_TASK TO CARRY OUT_: Print word for word whatever lies between the first line of the material and the line holding "Jolimark Holdings Limited: 3", both included, and omit all pictures.

· · · · ·

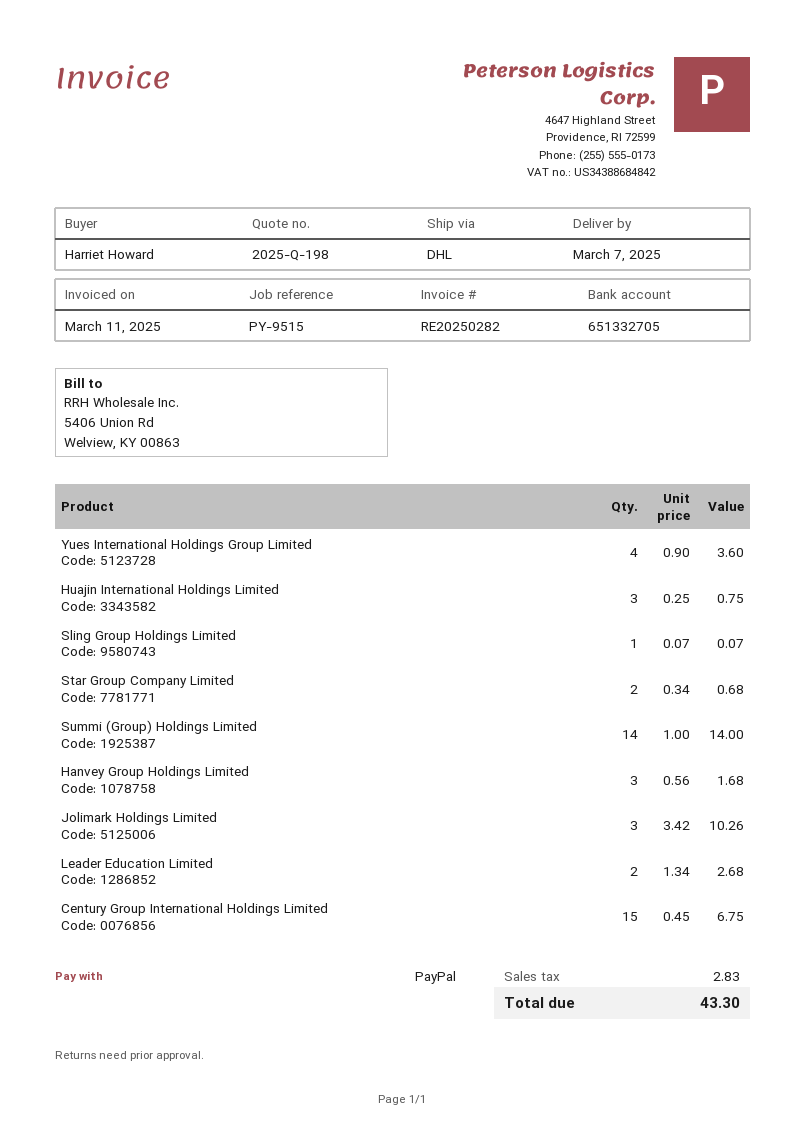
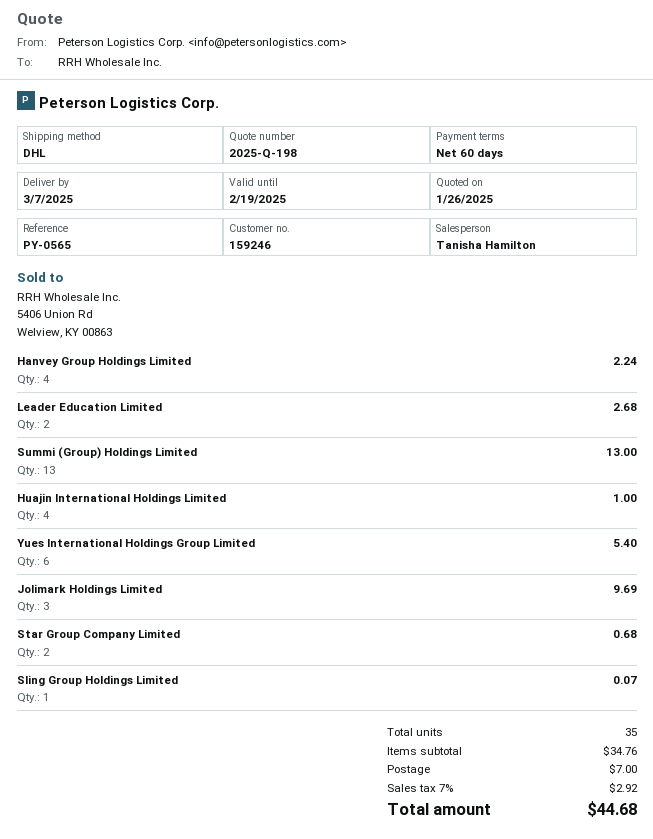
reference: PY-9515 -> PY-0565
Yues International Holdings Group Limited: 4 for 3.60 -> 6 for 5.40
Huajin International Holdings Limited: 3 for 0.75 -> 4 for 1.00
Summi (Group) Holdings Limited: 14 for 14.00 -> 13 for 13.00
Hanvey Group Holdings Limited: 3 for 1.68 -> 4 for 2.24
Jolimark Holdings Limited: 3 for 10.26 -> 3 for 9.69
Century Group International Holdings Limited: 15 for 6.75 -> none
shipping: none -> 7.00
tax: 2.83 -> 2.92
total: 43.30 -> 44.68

· · · · ·

_ANSWER BELOW_:
reference: PY-9515 -> PY-0565
Yues International Holdings Group Limited: 4 for 3.60 -> 6 for 5.40
Huajin International Holdings Limited: 3 for 0.75 -> 4 for 1.00
Summi (Group) Holdings Limited: 14 for 14.00 -> 13 for 13.00
Hanvey Group Holdings Limited: 3 for 1.68 -> 4 for 2.24
Jolimark Holdings Limited: 3 for 10.26 -> 3 for 9.69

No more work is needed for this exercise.